## [PROBLEM TO SOLVE]
Would you please transcribe the data in full and exactly, excluding images?

## [SUPPLIED RECORDS]
_ _ _ _ _ _ _
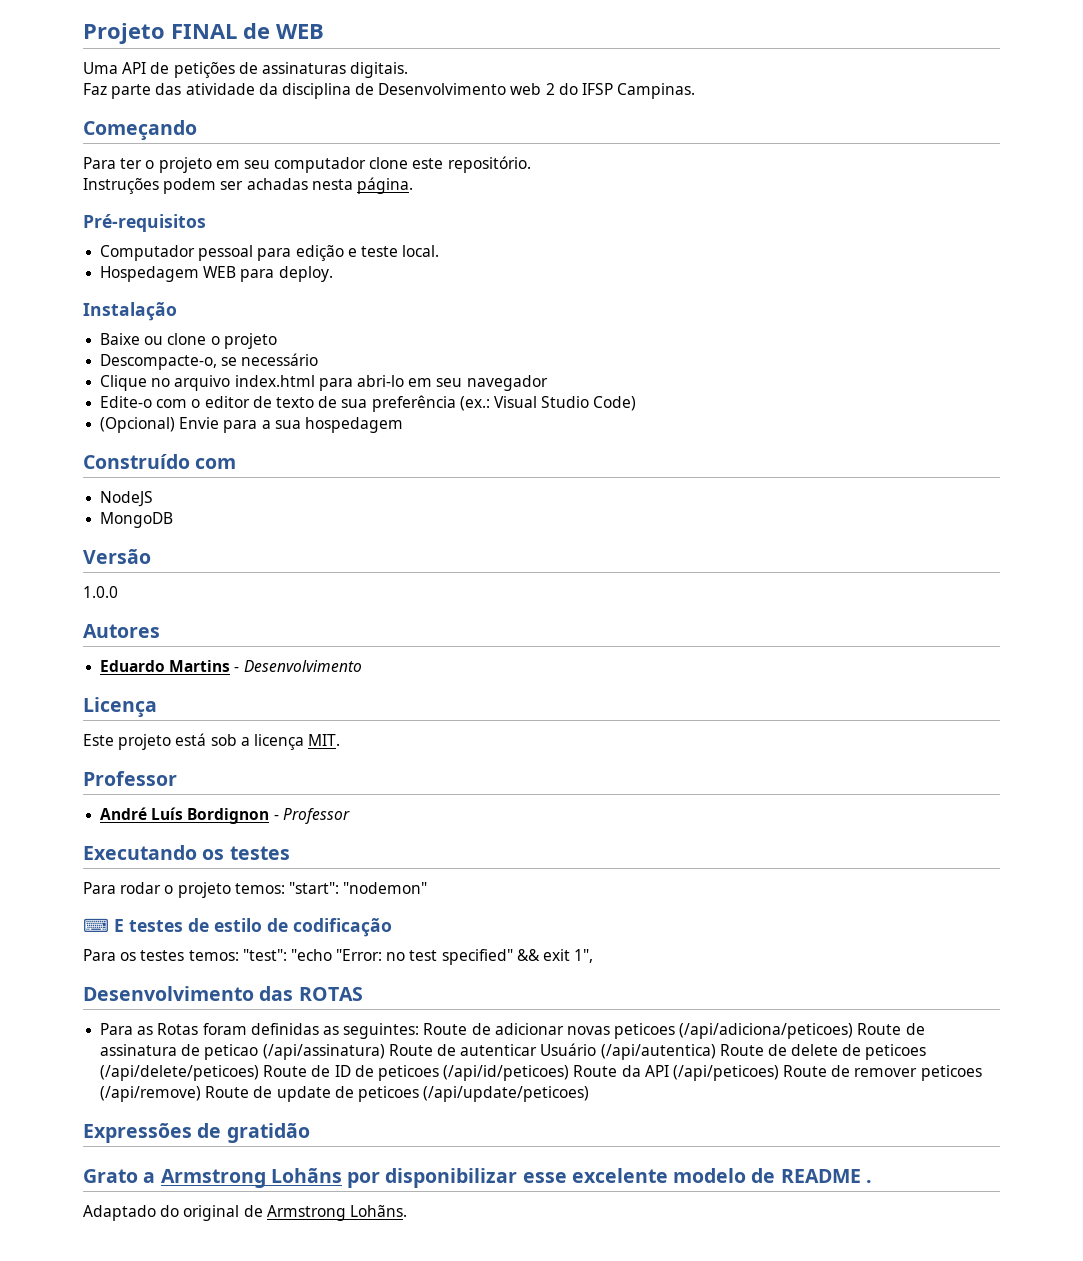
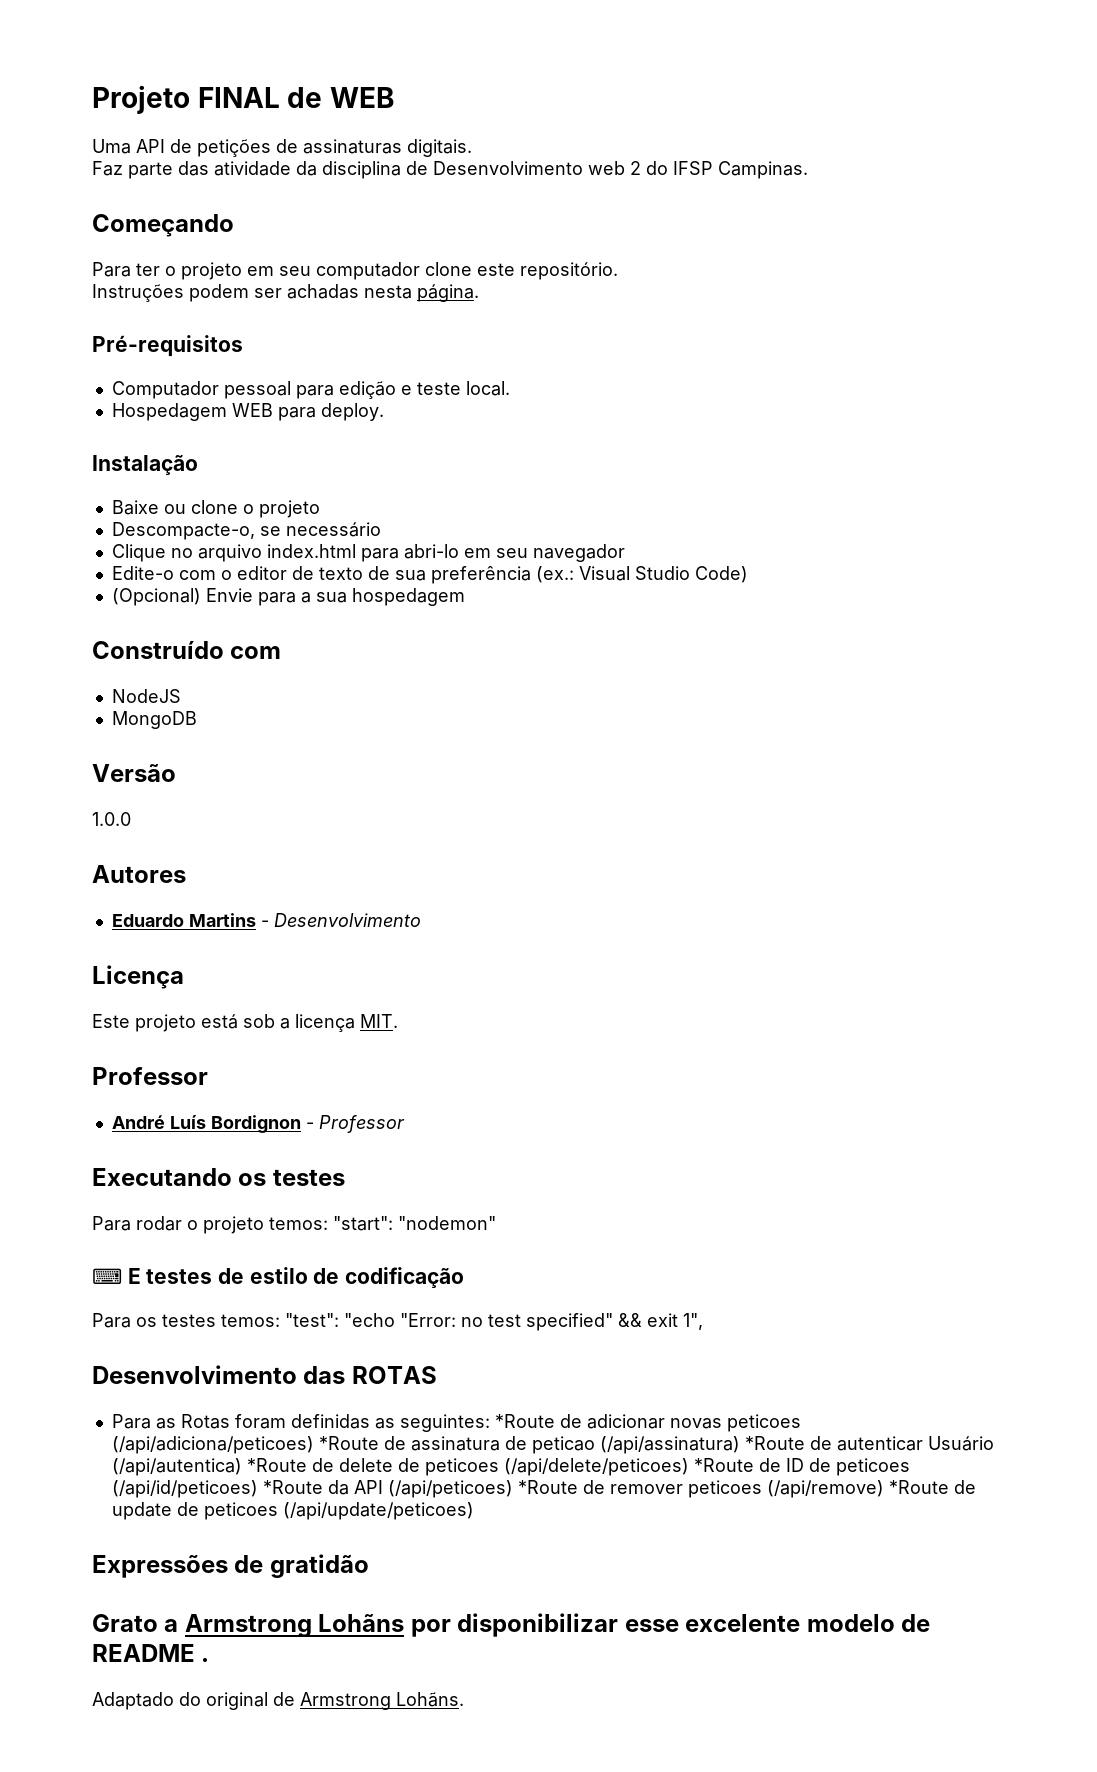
[423,1023,468,1035] Route -> [494,1414,555,1428] *Route
[857,1023,902,1035] Route -> [318,1436,379,1450] *Route
[388,1044,433,1056] Route -> [744,1436,805,1450] *Route
[719,1044,764,1056] Route -> [246,1458,307,1472] *Route
[263,1065,308,1077] Route -> [693,1458,754,1472] *Route
[573,1065,618,1077] Route -> [262,1480,323,1494] *Route
[783,1065,828,1077] Route -> [517,1480,578,1494] *Route
[205,1086,250,1098] Route -> [888,1480,949,1494] *Route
_ _ _ _ _ _ _
## [YOUR SOLUTION]
[423,1023,468,1035] Route -> [494,1414,555,1428] *Route
[857,1023,902,1035] Route -> [318,1436,379,1450] *Route
[388,1044,433,1056] Route -> [744,1436,805,1450] *Route
[719,1044,764,1056] Route -> [246,1458,307,1472] *Route
[263,1065,308,1077] Route -> [693,1458,754,1472] *Route
[573,1065,618,1077] Route -> [262,1480,323,1494] *Route
[783,1065,828,1077] Route -> [517,1480,578,1494] *Route
[205,1086,250,1098] Route -> [888,1480,949,1494] *Route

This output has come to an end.